In questa logica, sarebbe inutile, se non patetico, curarsi dei dementi o vegliare sui moribondi o sui malati terminali in coma…e si dovrebbe concludere che per millenni le nostre vecchie hanno solo perso tempo sedendo intorno al letto del marito in stato agonico…ma in che mondo orribile stiamo scivolando, se anche un magistrato manifesta una totale ignoranza dell’animo umano?

Morire, forse sognare.
E se in realtà la vita eterna non fosse altro che un lungo sonno, che si incontra oltre quella piccola barriera venata di rosso che sono le palpebre chiuse e che diventano buie in chi semplicemente dorme? Se il paradiso o l’inferno non fossero altro che rivivere in un sogno eterno le nostre gioie o i nostri tormenti, le nostre virtù o i nostri crimini, la nostra generosità o il nostro egoismo? Se il sogno eterno non fosse altro che un continuo, infinito e ininterrotto esame di coscienza…ognuno di fronte a se stesso, senza alibi, senza sotterfugi e astuzie meschine, senza giustificazioni di comodo…ognuno a confronto diretto in una lotta senza fine con i propri demoni…con un Dio giudice immoto nel creato, deciso a lasciare la propria creatura alle prese, finalmente, con ciò che ha permesso il libero arbitrio, la libertà di agire e di vivere la propria esistenza?

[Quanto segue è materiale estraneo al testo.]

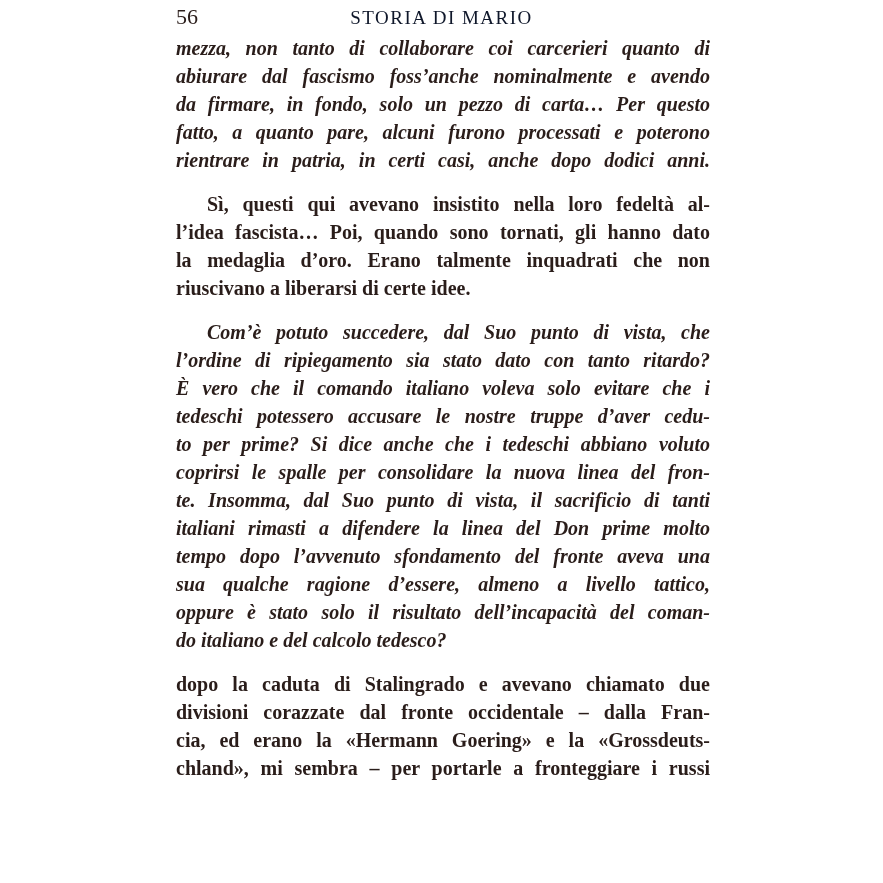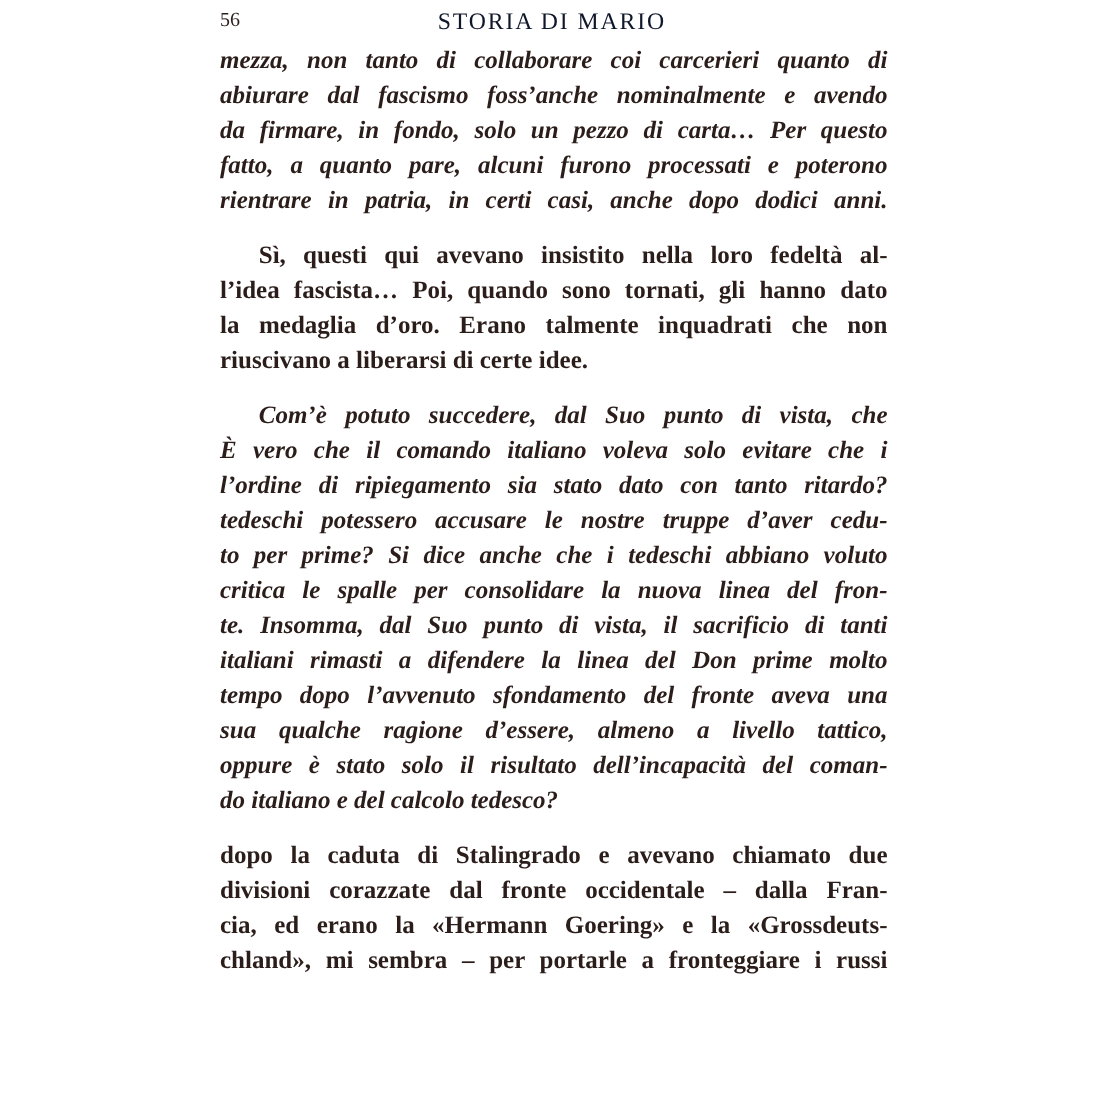--- a/index.html
+++ b/index.html
@@ -13,21 +13,21 @@
     height: 883px;
     background: #ffffff;
     color: #2a1d1a;
     font-family: "Liberation Serif", serif;
     overflow: hidden;
   }
   .page-number {
     position: absolute;
     top: 4px;
     left: 176px;
-    font-size: 16px;
+    font-size: 22px;
     line-height: 26px;
     color: #2a1d1a;
   }
   .running-title {
     position: absolute;
     top: 7px;
     left: 0;
     width: 883px;
     text-align: center;
     font-size: 19px;
@@ -83,25 +83,25 @@
         <div class="line">rientrare in patria, in certi casi, anche dopo dodici anni.</div>
       </div>
       <div class="para">
         <div class="line indent">Sì, questi qui avevano insistito nella loro fedeltà al-</div>
         <div class="line">l’idea fascista… Poi, quando sono tornati, gli hanno dato</div>
         <div class="line">la medaglia d’oro. Erano talmente inquadrati che non</div>
         <div class="line short-last">riuscivano a liberarsi di certe idee.</div>
       </div>
       <div class="para italic">
         <div class="line indent">Com’è potuto succedere, dal Suo punto di vista, che</div>
+        <div class="line">l’ordine di ripiegamento sia stato dato con tanto ritardo?</div>
         <div class="line">È vero che il comando italiano voleva solo evitare che i</div>
-        <div class="line">l’ordine di ripiegamento sia stato dato con tanto ritardo?</div>
         <div class="line">tedeschi potessero accusare le nostre truppe d’aver cedu-</div>
         <div class="line">to per prime? Si dice anche che i tedeschi abbiano voluto</div>
-        <div class="line">critica le spalle per consolidare la nuova linea del fron-</div>
+        <div class="line">coprirsi le spalle per consolidare la nuova linea del fron-</div>
         <div class="line">te. Insomma, dal Suo punto di vista, il sacrificio di tanti</div>
         <div class="line">italiani rimasti a difendere la linea del Don prime molto</div>
         <div class="line">tempo dopo l’avvenuto sfondamento del fronte aveva una</div>
         <div class="line">sua qualche ragione d’essere, almeno a livello tattico,</div>
         <div class="line">oppure è stato solo il risultato dell’incapacità del coman-</div>
         <div class="line short-last">do italiano e del calcolo tedesco?</div>
       </div>
       <div class="para">
         <div class="line">dopo la caduta di Stalingrado e avevano chiamato due</div>
         <div class="line">divisioni corazzate dal fronte occidentale – dalla Fran-</div>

Un sonno che vive nel sogno, nella visione crepuscolare del nostro tempo ormai privo di significato, di un presente eterno che vive anche un futuro che non ci appartiene, ma senza dimenticare la bellezza, la dolcezza degli anni trascorsi e con essi degli affetti che hanno accompagnato i nostri giorni…ecco, forse questo sarebbe bello da vivere oltre e con la morte…e allora, avremmo meno paura e la perdita dei nostri cari, il volo ultimo del nostro fratello che ci lascia, sarebbero meno crudeli…più accettabili nell’ansia che ci stritola di fronte alla frontiera con l’infinito sconosciuto.